Matrix Stability Systems
Managing pharmaceutical stability testing can be very demanding, especially on small to medium size companies developing and producing OTC, generics and new Rx products.
Some companies outsource the actual inventory management and testing requirements, but are still required to track progress and report results as part of their QA or development process. Ensuring that approved protocols are followed precisely, with “pulls” made on schedule and the appropriate tests completed, is a time consuming and tedious task.
Some Stability Managers and Supervisors use Excel™ spreadsheets to store and track this work, but this approach lacks the necessary security and audit trail to comply with FDA regulations, including 21 CFR Part 11. Furthermore, as the information is contained in individual spreadsheets, reporting on complete studies and batches is difficult, requiring that compilations be done manually.
The Matrix Stability Data Management System has been designed in cooperation with several pharmaceutical companies to manage and report on protocol driven studies with associated batches, conditions, pull points, tests and test limits. This powerful system is designed for use with Matrix Plus LIMS or a LIMS from another supplier, providing the best solution to larger companies that also have or want LIMS. However, some companies do not wish to implement a full scale LIMS, but rather require a “stand-alone” stability system.

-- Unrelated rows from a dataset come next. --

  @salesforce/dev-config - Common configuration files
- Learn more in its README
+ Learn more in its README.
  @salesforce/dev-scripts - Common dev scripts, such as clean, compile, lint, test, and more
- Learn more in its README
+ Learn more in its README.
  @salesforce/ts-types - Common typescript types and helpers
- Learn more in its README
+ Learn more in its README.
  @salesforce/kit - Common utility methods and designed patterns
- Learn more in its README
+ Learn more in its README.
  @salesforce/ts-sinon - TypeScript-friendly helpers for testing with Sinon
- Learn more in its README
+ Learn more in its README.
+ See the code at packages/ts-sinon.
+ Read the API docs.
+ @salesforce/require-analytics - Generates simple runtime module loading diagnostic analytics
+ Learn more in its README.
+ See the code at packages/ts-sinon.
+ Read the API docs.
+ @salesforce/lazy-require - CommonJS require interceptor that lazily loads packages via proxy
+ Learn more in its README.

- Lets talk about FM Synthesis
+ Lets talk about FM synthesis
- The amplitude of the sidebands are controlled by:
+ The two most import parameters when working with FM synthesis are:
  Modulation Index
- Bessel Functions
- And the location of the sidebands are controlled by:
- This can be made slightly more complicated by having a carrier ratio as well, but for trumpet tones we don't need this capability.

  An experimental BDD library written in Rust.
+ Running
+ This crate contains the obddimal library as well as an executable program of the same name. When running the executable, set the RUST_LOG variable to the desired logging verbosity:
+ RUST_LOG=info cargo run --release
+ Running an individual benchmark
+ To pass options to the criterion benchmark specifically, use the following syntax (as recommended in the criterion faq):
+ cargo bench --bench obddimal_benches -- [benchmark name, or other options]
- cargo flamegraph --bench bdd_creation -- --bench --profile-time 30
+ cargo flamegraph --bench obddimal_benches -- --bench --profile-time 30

Matrix Stability Express TK has been developed as the total answer to these needs.
Both Matrix Stability Data Management and Stability Express TK contain the following features:
- Protocol Manager used to create and maintain the details of conditions, pull periods and the tests to perform.
- Study Maintenance Manager holds general information about the study, including description, cost center and products.
- Batch Maintenance Manager holds blend, formulation/recipe, packaging and manufacturing details.
- Location Manager contains storage conditions and locations for each container which can be specified by room, rack, shelf, box and more.
- Inventory Manager calculates the total number or amount of samples required for each study, before it is initiated. Retained samples and those required by the protocol are handled separately.
- Reports - many standard reports are included that may be used as designed or modified via Crystal Reports.
- Statistical Analysis - efficient data export to JMP for statistical evaluation of shelf life or retest period.
The Matrix Stability Data Management System is completely configurable via the Matrix Configuration Tools. The information stored concerning studies, batches, conditions, etc may be changed to match your protocols and procedures. When samples are “pulled” they are registered directly into the LIMS database for tracking and testing in the analytical laboratory.